----- Data for analysis -----
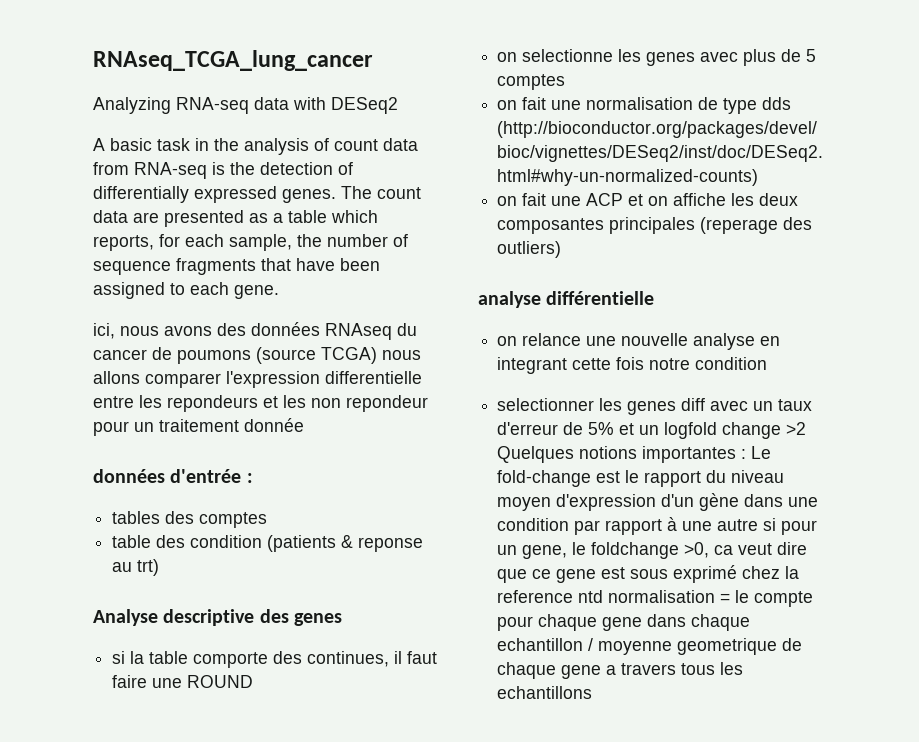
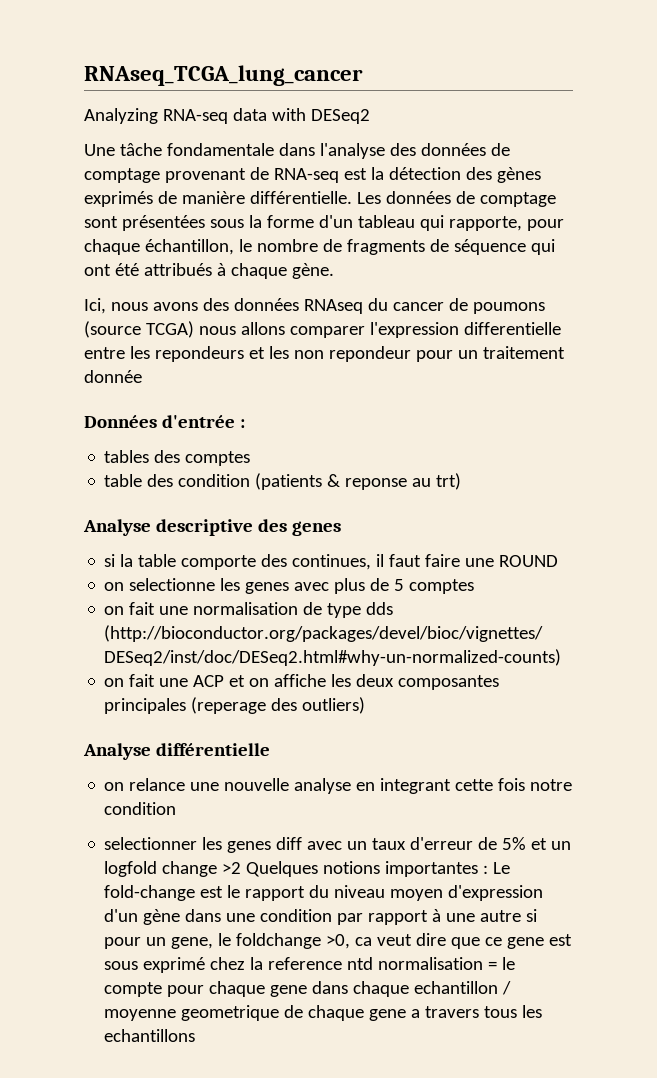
- A basic task in the analysis of count data from RNA-seq is the detection of differentially expressed genes. The count data are presented as a table which reports, for each sample, the number of sequence fragments that have been assigned to each gene.
- ici, nous avons des données RNAseq du cancer de poumons (source TCGA) nous allons comparer l'expression differentielle entre les repondeurs et les non repondeur pour un traitement donnée
+ Une tâche fondamentale dans l'analyse des données de comptage provenant de RNA-seq est la détection des gènes exprimés de manière différentielle. Les données de comptage sont présentées sous la forme d'un tableau qui rapporte, pour chaque échantillon, le nombre de fragments de séquence qui ont été attribués à chaque gène.
+ Ici, nous avons des données RNAseq du cancer de poumons (source TCGA) nous allons comparer l'expression differentielle entre les repondeurs et les non repondeur pour un traitement donnée
- données d'entrée :
+ Données d'entrée :
- analyse différentielle
+ Analyse différentielle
-----
Task requirements → Copy out each line of the listing that holds the string "allons".

Response to this exercise →
- ici, nous avons des données RNAseq du cancer de poumons (source TCGA) nous allons comparer l'expression differentielle entre les repondeurs et les non repondeur pour un traitement donnée
+ Ici, nous avons des données RNAseq du cancer de poumons (source TCGA) nous allons comparer l'expression differentielle entre les repondeurs et les non repondeur pour un traitement donnée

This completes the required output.